Questions fréquentes

Quelle est la différence entre analyse fonctionnelle et cahier des charges GMAO ?
L’analyse fonctionnelle identifie et hiérarchise les fonctions attendues du logiciel (le « quoi »). Le cahier des charges reprend ces fonctions, y ajoute les contraintes techniques, organisationnelles et budgétaires, puis formalise le tout en document contractuel adressé aux éditeurs (le « quoi + comment + combien »). L’analyse fonctionnelle est donc une étape amont qui alimente le cahier des charges.
Combien de temps faut-il pour réaliser une analyse fonctionnelle GMAO ?
Pour une organisation de taille moyenne (50 à 200 équipements, 5 à 15 utilisateurs), comptez 2 à 4 semaines : une semaine pour la cartographie des processus et les entretiens parties prenantes, une semaine pour le listing et la hiérarchisation des fonctions, et une à deux semaines pour la formalisation et la validation. Les grandes organisations multi-sites peuvent nécessiter 6 à 8 semaines.
Faut-il un consultant externe pour l'analyse fonctionnelle GMAO ?
Ce n’est pas obligatoire. Un responsable maintenance expérimenté, appuyé par la DSI, peut mener l’exercice en interne à condition de maîtriser les outils d’analyse fonctionnelle (diagramme pieuvre, MoSCoW).
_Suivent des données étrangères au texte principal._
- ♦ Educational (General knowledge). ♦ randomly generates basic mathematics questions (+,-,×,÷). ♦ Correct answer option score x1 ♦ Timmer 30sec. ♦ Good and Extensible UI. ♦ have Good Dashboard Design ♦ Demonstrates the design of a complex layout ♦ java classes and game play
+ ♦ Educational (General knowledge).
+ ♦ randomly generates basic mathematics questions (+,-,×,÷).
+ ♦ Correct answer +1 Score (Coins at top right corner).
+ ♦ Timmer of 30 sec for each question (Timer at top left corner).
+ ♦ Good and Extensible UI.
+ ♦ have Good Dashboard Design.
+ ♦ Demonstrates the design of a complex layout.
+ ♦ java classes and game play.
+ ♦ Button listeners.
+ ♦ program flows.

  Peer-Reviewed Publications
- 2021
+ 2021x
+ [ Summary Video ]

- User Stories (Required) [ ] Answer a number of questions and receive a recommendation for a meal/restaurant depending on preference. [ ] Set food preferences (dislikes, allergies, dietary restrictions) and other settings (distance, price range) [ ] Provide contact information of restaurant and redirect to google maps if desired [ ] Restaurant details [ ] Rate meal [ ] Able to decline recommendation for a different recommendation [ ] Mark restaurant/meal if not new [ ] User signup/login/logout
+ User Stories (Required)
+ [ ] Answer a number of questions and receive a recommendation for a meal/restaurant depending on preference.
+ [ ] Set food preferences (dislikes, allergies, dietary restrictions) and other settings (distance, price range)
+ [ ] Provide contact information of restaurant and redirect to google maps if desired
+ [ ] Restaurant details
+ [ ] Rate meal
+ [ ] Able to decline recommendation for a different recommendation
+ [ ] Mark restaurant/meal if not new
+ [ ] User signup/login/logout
Un consultant apporte toutefois un regard neutre, une connaissance du marché GMAO et une méthodologie éprouvée, ce qui accélère le processus et réduit les biais internes.
Quelles sont les fonctions indispensables d'une GMAO ?
Les fonctions indispensables (Must have) sont : la gestion du patrimoine technique (arborescence, fiches équipements), la gestion des ordres de travail (création, affectation, suivi), la planification de la maintenance préventive (calendrier, alertes), la gestion des stocks de pièces détachées et le reporting avec tableaux de bord et indicateurs (MTBF, MTTR, taux de disponibilité).
Peut-on utiliser la méthode MoSCoW pour hiérarchiser les fonctions GMAO ?
Oui, la méthode MoSCoW est parfaitement adaptée au contexte GMAO. Elle classe chaque fonction en quatre catégories : Must have (indispensable au démarrage), Should have (importante mais non bloquante), Could have (confort, à intégrer si le budget le permet) et Won’t have (hors périmètre pour cette phase). Cette priorisation permet de comparer objectivement les offres des éditeurs sur les critères qui comptent vraiment.